▶ **Action item**:
Whenever a line in the data below includes the string "none", copy it out.

▶ **Data records**:
☆ ☆ ☆ ☆ ☆
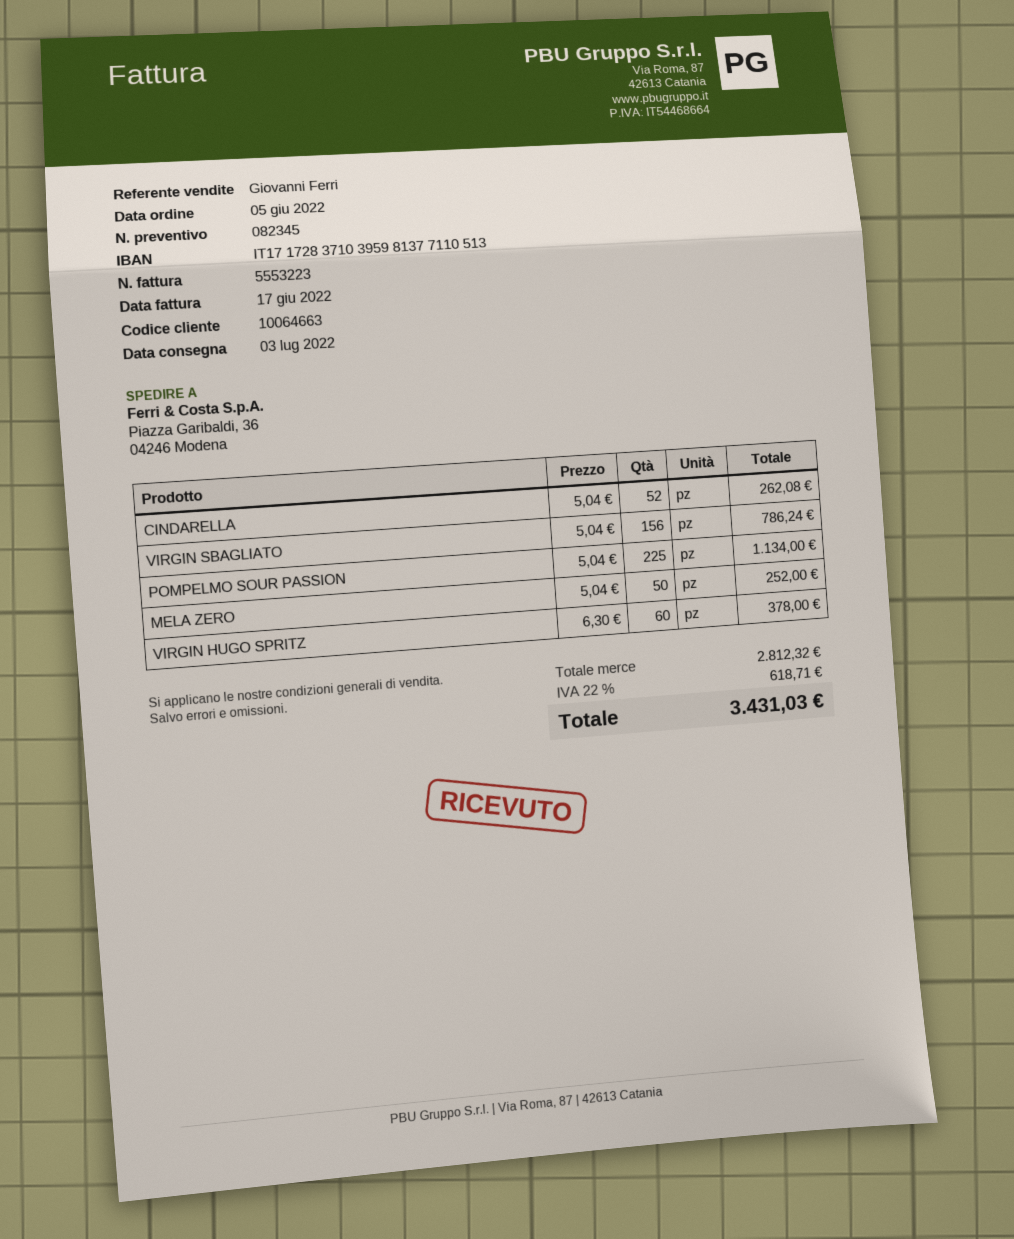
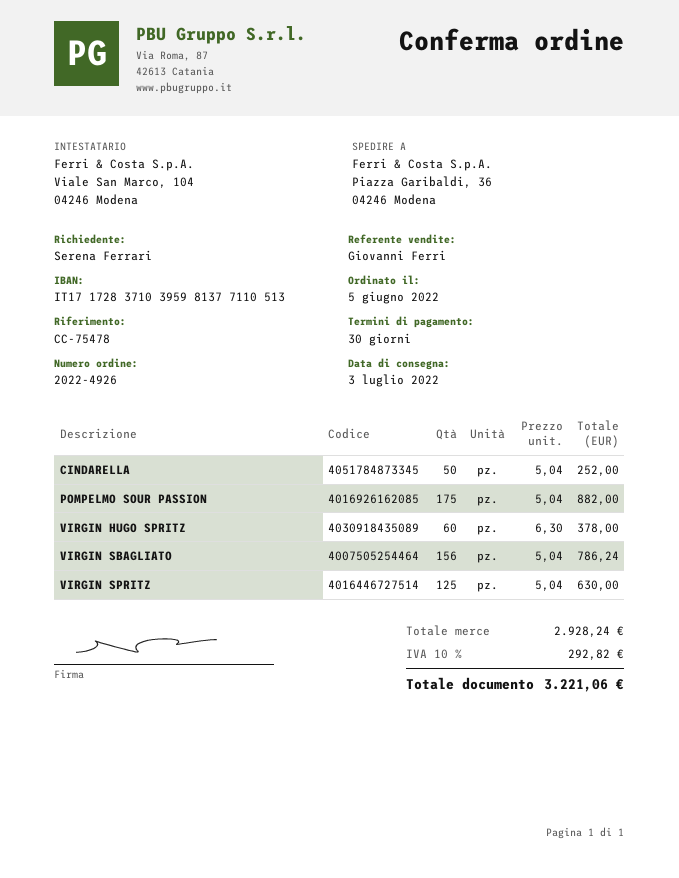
CINDARELLA: 52 x 5.04 = 262.08 -> 50 x 5.04 = 252.00
POMPELMO SOUR PASSION: 225 x 5.04 = 1134.00 -> 175 x 5.04 = 882.00
MELA ZERO: 50 x 5.04 = 252.00 -> none
VIRGIN SPRITZ: none -> 125 x 5.04 = 630.00
subtotal: 2812.32 -> 2928.24
tax: 22% = 618.71 -> 10% = 292.82
total: 3431.03 -> 3221.06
☆ ☆ ☆ ☆ ☆
▶ **Answer area**:
MELA ZERO: 50 x 5.04 = 252.00 -> none
VIRGIN SPRITZ: none -> 125 x 5.04 = 630.00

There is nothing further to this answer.